THE PROBLEM:
Whenever a line below holds the word "justify", count it; please give only the final number.

★ ★ ★ ★ ★

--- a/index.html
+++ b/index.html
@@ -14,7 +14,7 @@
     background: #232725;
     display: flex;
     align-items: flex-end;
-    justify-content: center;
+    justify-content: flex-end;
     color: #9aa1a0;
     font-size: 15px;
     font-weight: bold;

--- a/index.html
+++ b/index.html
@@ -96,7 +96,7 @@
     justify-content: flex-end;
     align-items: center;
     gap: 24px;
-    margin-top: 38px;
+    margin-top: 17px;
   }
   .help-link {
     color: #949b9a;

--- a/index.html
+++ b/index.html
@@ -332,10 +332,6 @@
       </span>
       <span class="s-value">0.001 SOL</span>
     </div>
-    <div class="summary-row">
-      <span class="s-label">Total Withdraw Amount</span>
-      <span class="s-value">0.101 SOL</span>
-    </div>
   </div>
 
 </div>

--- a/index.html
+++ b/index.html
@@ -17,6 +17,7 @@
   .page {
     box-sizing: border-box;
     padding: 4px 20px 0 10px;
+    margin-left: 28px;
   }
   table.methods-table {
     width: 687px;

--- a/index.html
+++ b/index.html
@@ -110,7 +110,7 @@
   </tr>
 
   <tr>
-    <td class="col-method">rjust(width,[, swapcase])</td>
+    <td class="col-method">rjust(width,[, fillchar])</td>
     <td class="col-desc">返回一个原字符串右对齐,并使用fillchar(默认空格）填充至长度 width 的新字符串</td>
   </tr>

★ ★ ★ ★ ★

SOLUTION:
3